PAB-reactive SRBs in sinus macrophages

A few PAB-reactive SRBs were detected by IHC without MT treatment and many PAB-reactive SRBs were detected by IHC with MT treatment in the sinus macrophages of sarcoid lymph nodes (Figs 1 and 4). No positive signal was observed by IHC with or without MT treatment when the LAM antibody or PBS was used instead of the PAB antibody (S1 Fig). MT treatment did not affect the specificity of the PAB antibody to P. acnes (S2 Table). The distribution of ISH-positive signals for P. acnes DNA was almost identical to that of the IHC-positive signals obtained with the PAB antibody after MT treatment (S2 Fig).

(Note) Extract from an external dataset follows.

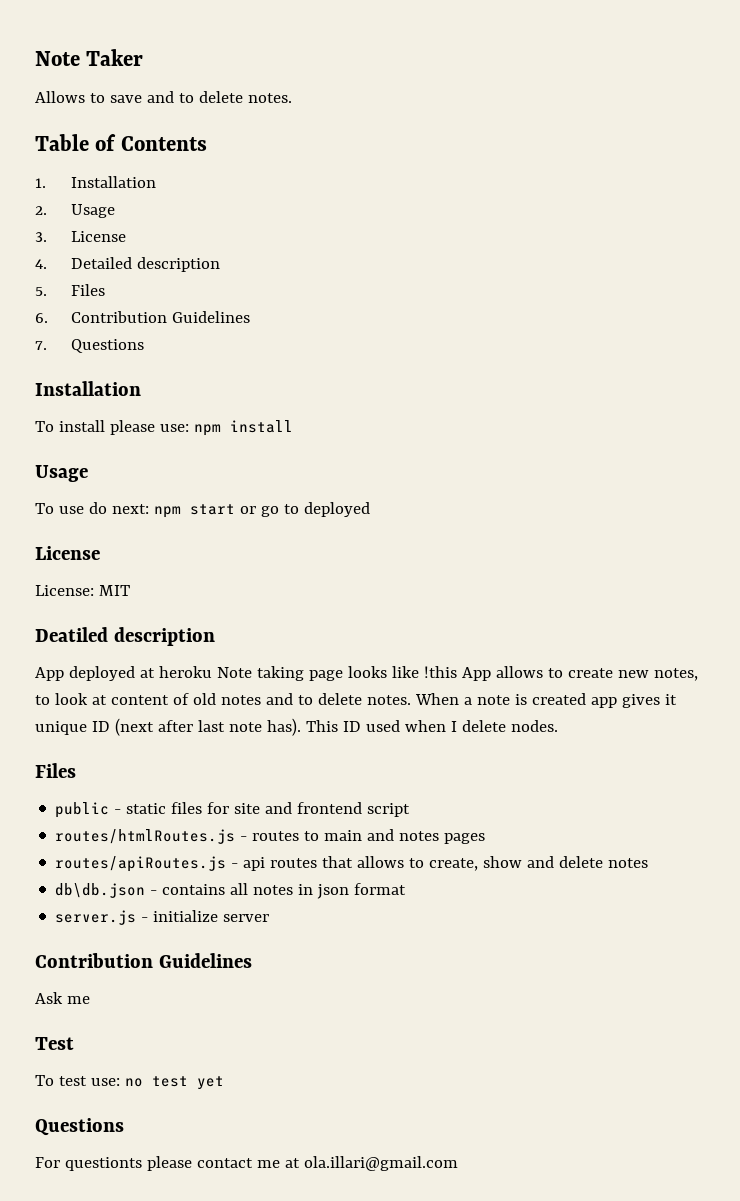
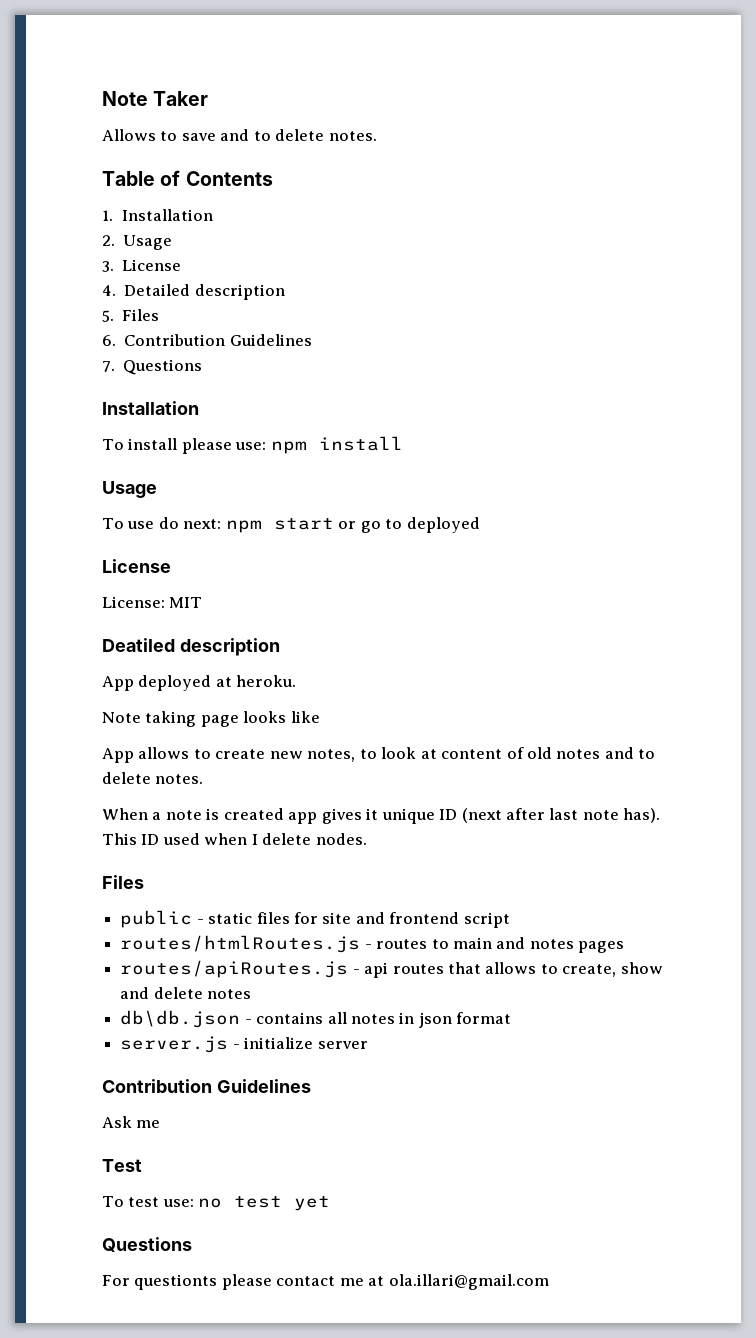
[158,666,212,678] heroku -> [236,675,297,687] heroku. //
[423,666,457,678] !this -> (320, 717) //
(411, 700) none -> (204, 779) //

The frequency and location of PAB-reactivity in the sarcoid and control lymph node samples with or without MT treatment are shown in Table 3. After MT treatment, not only the frequency, but also the number of PAB-reactive SRBs in sinus macrophages was markedly increased in many sarcoid samples (Fig 1E and 1F), whereas in the control samples with lymphadenitis, the MT treatment-induced increase was much smaller (Fig 2). MT treatment did not change the frequency or the number of PAB-reactive SRBs in non-inflammatory control lymph nodes from cancer patients (Fig 3). The detection status of PAB-reactive SRBs and immunoglobulin-bound SRBs in sinus macrophages did not correlate with the clinical profiles of sarcoidosis and control patients, including the location of lymph nodes obtained by biopsy. After MT treatment, the number of PAB-reactive SRBs in granuloma cells was increased in some sarcoid samples (S3 Fig), and the frequency was also slightly increased. PAB-reactive HW bodies in sinus macrophages were observed in both sarcoid and control samples with higher frequency in sarcoid samples. MT treatment did not affect the PAB-reactivity of the HW bodies.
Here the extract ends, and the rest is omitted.